Vincenzo Lodovisi membro della commissione turismo della Provincia di Rieti scrive all’assessore al turismo della Regione Lazio on. Stefano Zappalà e per conoscenza ai consiglieri regionali Antonio Cicchetti, Gianfranco Gatti, Lidia Nobili, Mario Perilli e Alessandro Vicari al fine di sollecitare iniziative sulle aree interne.
Egregio Assessore,
le scrivo poiché, come noto, la Regione Lazio nell’ultimo biennio, ha assunto l’indirizzo di accentrare funzioni e risorse inerenti lo sviluppo del turismo laziale; ne è prova, tra l’altro, il trattamento riservato alle APT tornate sotto il diretto controllo regionale e lo stesso piano di sviluppo turistico concentra le scarse risorse in poche iniziative che non riescono a lambire le aree interne che pure presentano luoghi di pregio assoluto e meriterebbero altro trattamento. Ne è scaturito uno svuotamento di funzioni degli enti locali territoriali che oggi possono solo osservare ciò che accade in campo turistico.
Sarà la concomitanza con la grave crisi che investe il paese, cui il Lazio non fa eccezione, a far radicare in molti il convincimento che, Roma esclusa, l’economia turistica viva una fase di stagnazione, anzi di arretramento, proprio in un momento in cui questo, invece, dovrebbe concorrere alla ripresa.
Vi è necessità che la Regione Lazio, per il ruolo assegnato, ponga le basi perché ciò accada. Si tratta di mettere in campo politiche che diano nuovo impulso al turismo, un turismo forse di nicchia, ma non troppo, fatto di villeggiatura che occupa seconde case, piccoli alberghi, agriturismo, b&b. Quel turismo di ritorno e di prossimità, che ha contribuito a mantenere in vita negli anni 60-70-80 paesi che subivano gravi fenomeni di spopolamento.
Un’azione di riscoperta dei piccoli centri del Lazio interno può rappresentare una risposta alla crisi che morde l’economia ormai asfittica delle aree interne e contestualmente rappresentare una soluzione valida per chi non intende scegliere mete lontane per un breve periodo di ristoro.
Non sono soluzioni di ripiego, dal momento che sul territorio persistono perle di assoluto valore turistico e di completa fruibilità: penso in primis al Terminillo, ai laghi del Salto e del Turano, alle montagne della Laga e della Duchessa, al sistema delle aree protette, al turismo religioso che possono rappresentare valide soluzioni, economicamente vantaggiose ma in grado di assolvere alle funzioni di relax, svago, e divertimento che ogni pacchetto turistico promette e che puo’ essere esteso anche al turismo sociale e al turismo scolastico in funzione di allungamento stagionale.
Sto parlando della seconda gamba dell’economia turistica laziale che deve convivere con quella più forte, economicamente strutturata, degli arrivi dall’estero che guarda quasi esclusivamente alla città di Roma.
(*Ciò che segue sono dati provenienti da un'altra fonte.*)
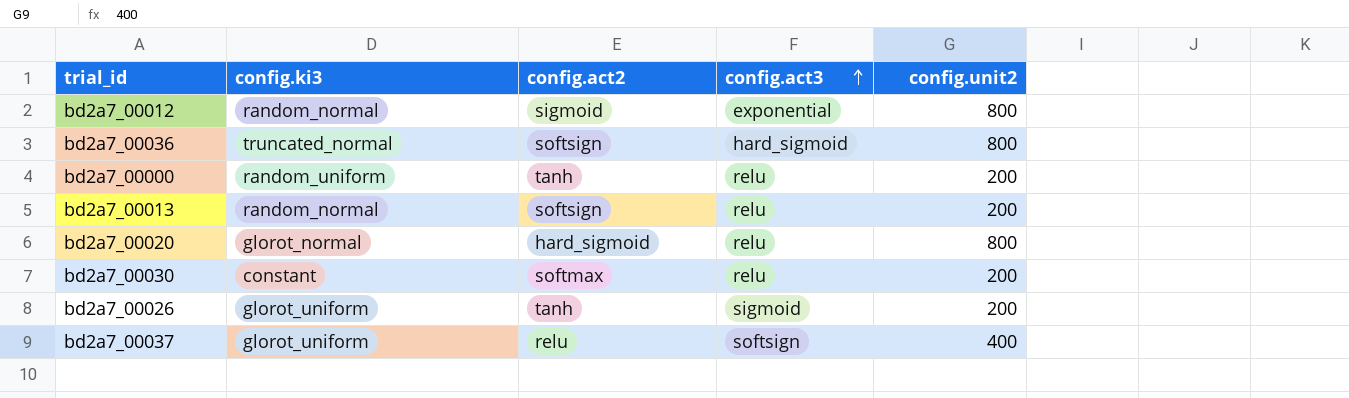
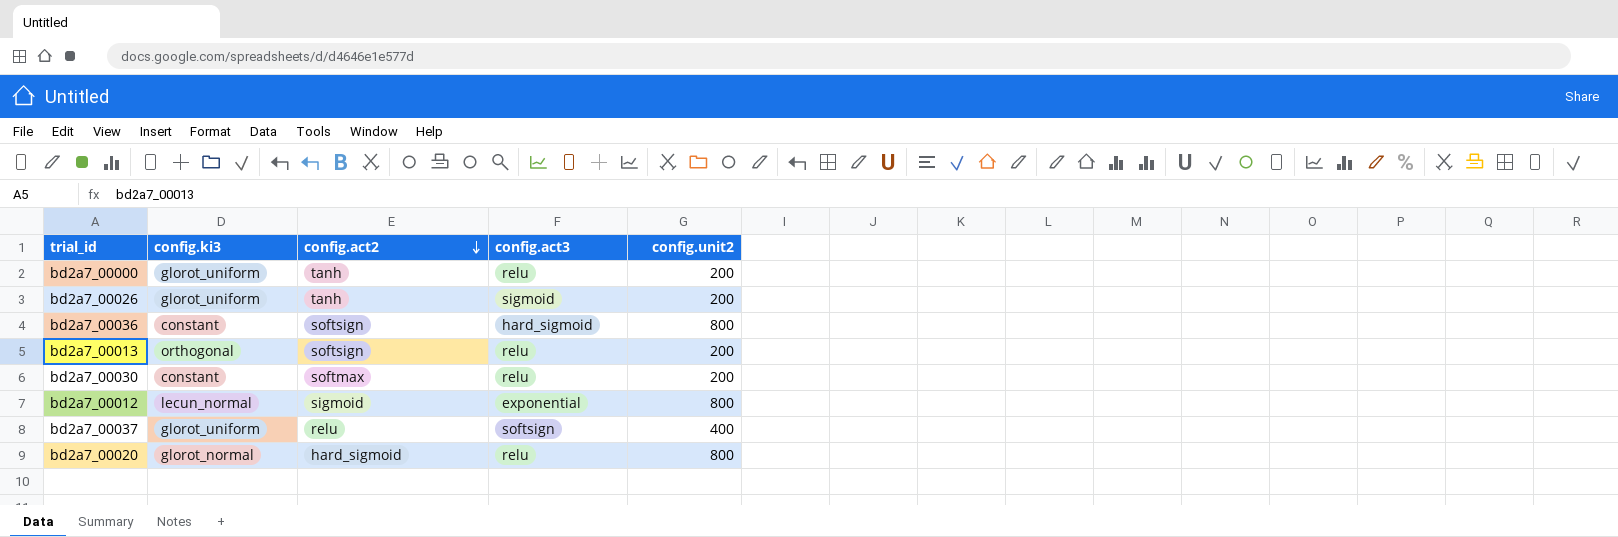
row order: config.act3 ascending -> config.act2 descending
bd2a7_00000 | config.ki3: random_uniform -> glorot_uniform
bd2a7_00036 | config.ki3: truncated_normal -> constant
bd2a7_00013 | config.ki3: random_normal -> orthogonal
bd2a7_00012 | config.ki3: random_normal -> lecun_normal

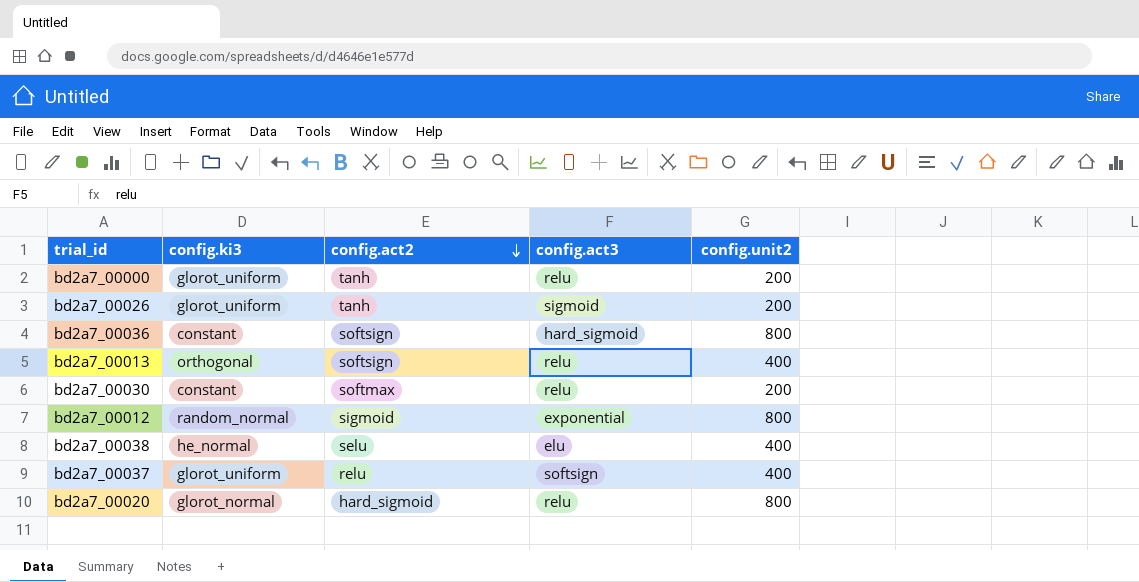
bd2a7_00013 | config.unit2: 200 -> 400
bd2a7_00012 | config.ki3: lecun_normal -> random_normal
row bd2a7_00038: none -> he_normal | selu | elu | 400

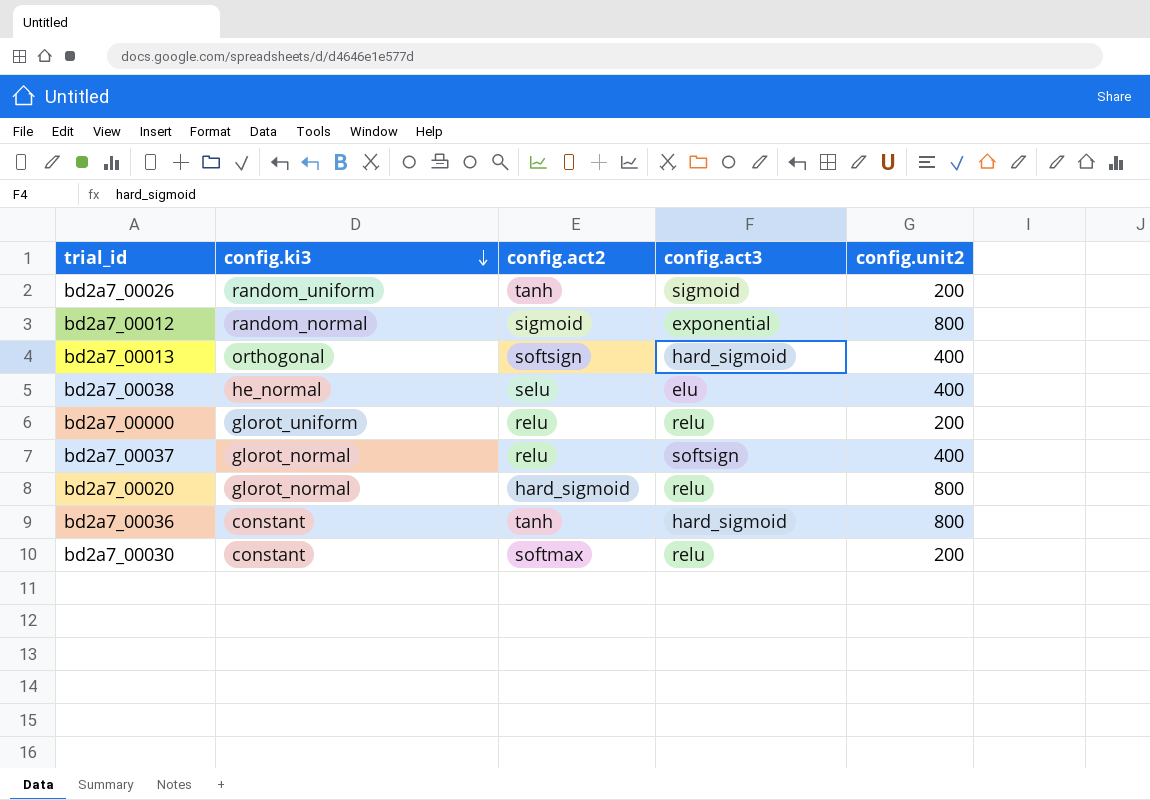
row order: config.act2 descending -> config.ki3 descending
bd2a7_00026 | config.ki3: glorot_uniform -> random_uniform
bd2a7_00013 | config.act3: relu -> hard_sigmoid
bd2a7_00000 | config.act2: tanh -> relu
bd2a7_00037 | config.ki3: glorot_uniform -> glorot_normal
bd2a7_00036 | config.act2: softsign -> tanh

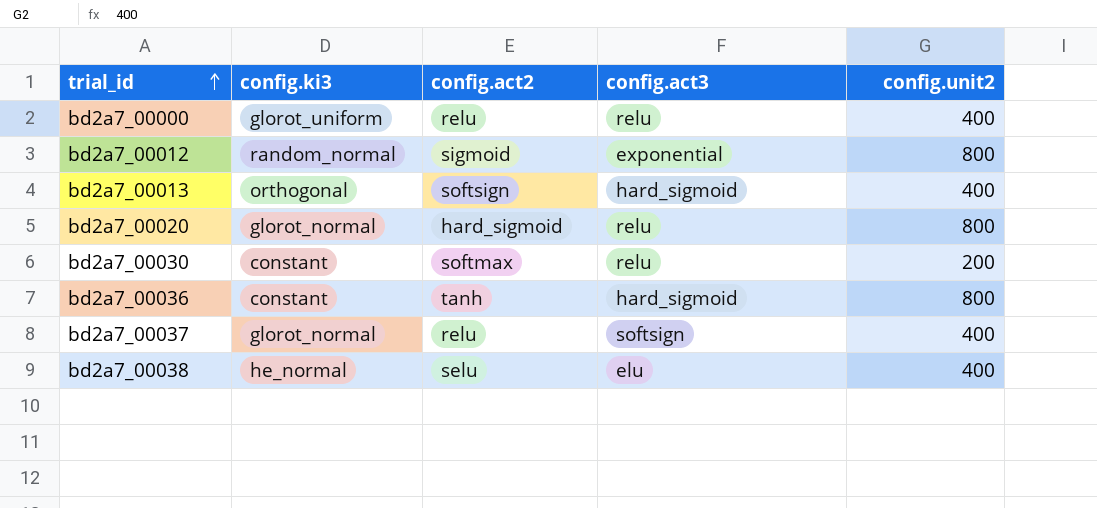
row order: config.ki3 descending -> trial_id ascending
row bd2a7_00026: random_uniform | tanh | sigmoid | 200 -> none
bd2a7_00000 | config.unit2: 200 -> 400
E’ il turismo interno fatto di flussi in uscita da Roma che, come Lei sa perfettamente, è in grado di riversare positivamente sul territorio laziale presenze turistiche in abbondanza e che oggi non sono per nulla orientate.
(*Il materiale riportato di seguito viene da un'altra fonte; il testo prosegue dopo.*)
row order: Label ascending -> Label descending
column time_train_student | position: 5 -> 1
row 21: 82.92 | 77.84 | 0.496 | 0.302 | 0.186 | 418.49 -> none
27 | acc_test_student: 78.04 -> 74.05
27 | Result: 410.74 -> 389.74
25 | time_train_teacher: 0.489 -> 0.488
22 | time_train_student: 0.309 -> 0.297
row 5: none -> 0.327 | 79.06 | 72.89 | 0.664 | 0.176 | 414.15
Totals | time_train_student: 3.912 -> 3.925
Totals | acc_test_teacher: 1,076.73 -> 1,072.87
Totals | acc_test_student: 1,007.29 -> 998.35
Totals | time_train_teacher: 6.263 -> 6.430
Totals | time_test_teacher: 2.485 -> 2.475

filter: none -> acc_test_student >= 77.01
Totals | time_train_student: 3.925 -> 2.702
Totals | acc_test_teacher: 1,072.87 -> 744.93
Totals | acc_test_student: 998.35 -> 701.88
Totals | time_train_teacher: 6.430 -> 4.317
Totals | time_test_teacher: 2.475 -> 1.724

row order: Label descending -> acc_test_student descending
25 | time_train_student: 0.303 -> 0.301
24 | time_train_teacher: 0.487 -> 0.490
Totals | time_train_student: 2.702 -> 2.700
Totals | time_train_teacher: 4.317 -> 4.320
Bisogna superare il deficit attuale costituito dalla zona d’ombra in cui è caduto il Lazio minore costituito dalle aree interne e che può’ essere superato con adeguate politiche di promozione sul bacino di Roma Capitale. E’ sempre più frequente assistere allo stupore di persone che dichiarano di non conoscere luoghi pregiati collocati a ridosso della cinta metropolitana.
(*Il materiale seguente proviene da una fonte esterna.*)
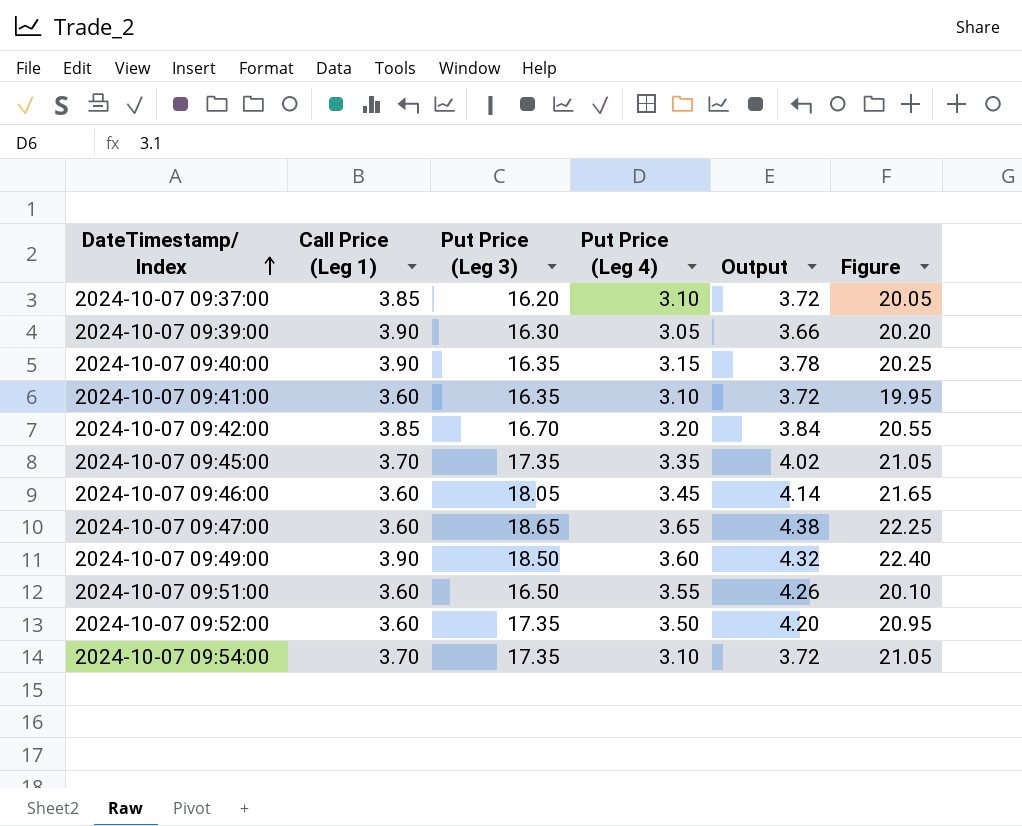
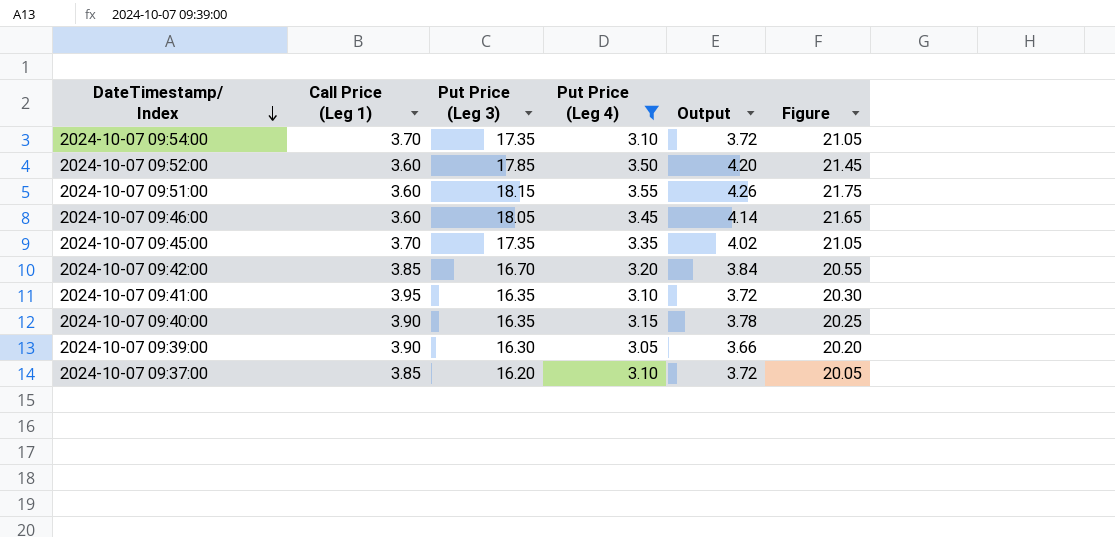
filter: none -> Put Price (Leg 4) <= 3.55
row order: DateTimestamp/ Index ascending -> DateTimestamp/ Index descending
2024-10-07 09:52:00 | Put Price (Leg 3): 17.35 -> 17.85
2024-10-07 09:52:00 | Figure: 20.95 -> 21.45
2024-10-07 09:51:00 | Put Price (Leg 3): 16.50 -> 18.15
2024-10-07 09:51:00 | Figure: 20.10 -> 21.75
2024-10-07 09:41:00 | Call Price (Leg 1): 3.60 -> 3.95
2024-10-07 09:41:00 | Figure: 19.95 -> 20.30

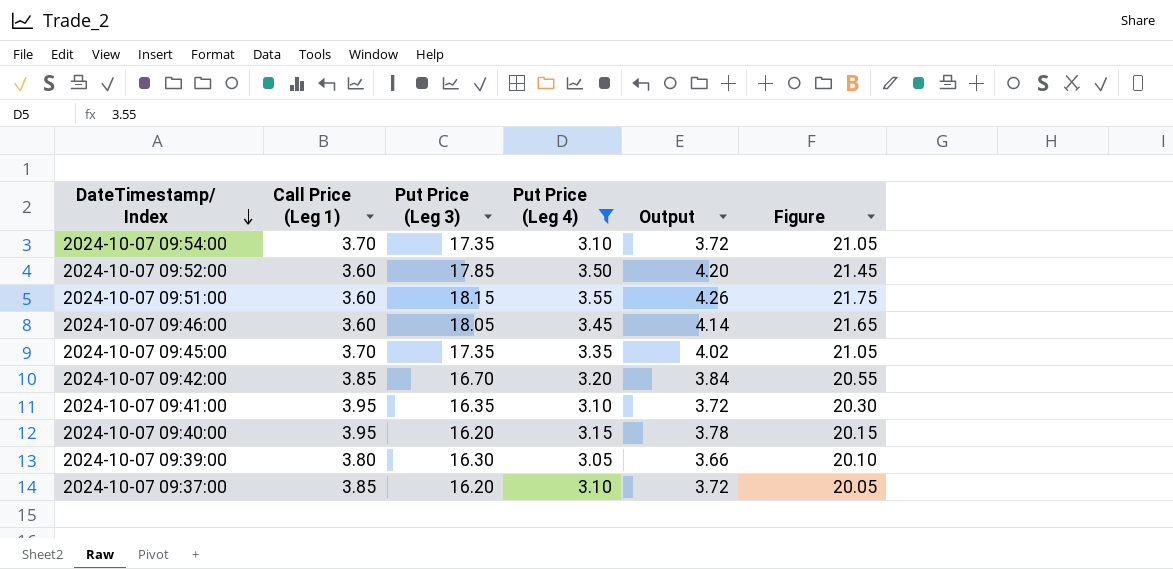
2024-10-07 09:40:00 | Call Price (Leg 1): 3.90 -> 3.95
2024-10-07 09:40:00 | Put Price (Leg 3): 16.35 -> 16.20
2024-10-07 09:40:00 | Figure: 20.25 -> 20.15
2024-10-07 09:39:00 | Call Price (Leg 1): 3.90 -> 3.80
2024-10-07 09:39:00 | Figure: 20.20 -> 20.10

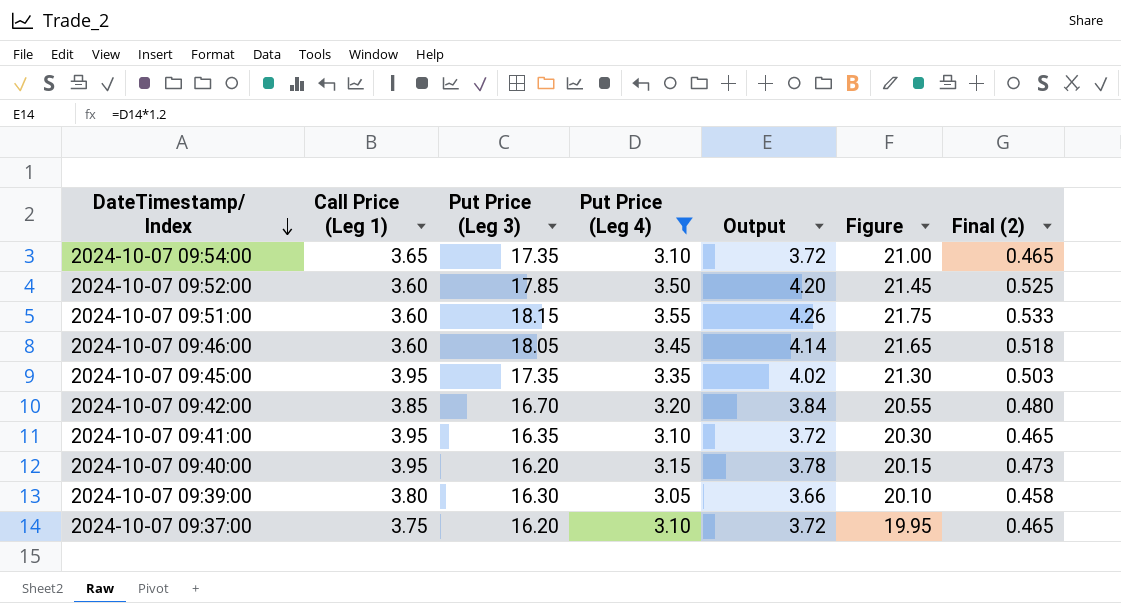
column Final (2) | formula: none -> [Put Price (Leg 4)] * 0.15
2024-10-07 09:54:00 | Call Price (Leg 1): 3.70 -> 3.65
2024-10-07 09:54:00 | Figure: 21.05 -> 21.00
2024-10-07 09:45:00 | Call Price (Leg 1): 3.70 -> 3.95
2024-10-07 09:45:00 | Figure: 21.05 -> 21.30
2024-10-07 09:37:00 | Call Price (Leg 1): 3.85 -> 3.75
2024-10-07 09:37:00 | Figure: 20.05 -> 19.95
Rimettere al centro delle attenzioni turistiche regionali queste aree vuole dire contribuire a generare un pil del turismo in grado di far bene a tutta la Regione. Il mio auspicio, ma sono certo di interpretare perfettamente il pensiero di molti operatori, è che, on. assessore trovando utili questi brevi spunti di riflessione provi a rimettere in moto un sistema, minore solo nelle cifre degli abitanti, che ancora cocciutamente insistono ad investire in aree che se abbandonate comporterebbero per la Regione sono oneri per le indifferibili manutenzioni del suolo.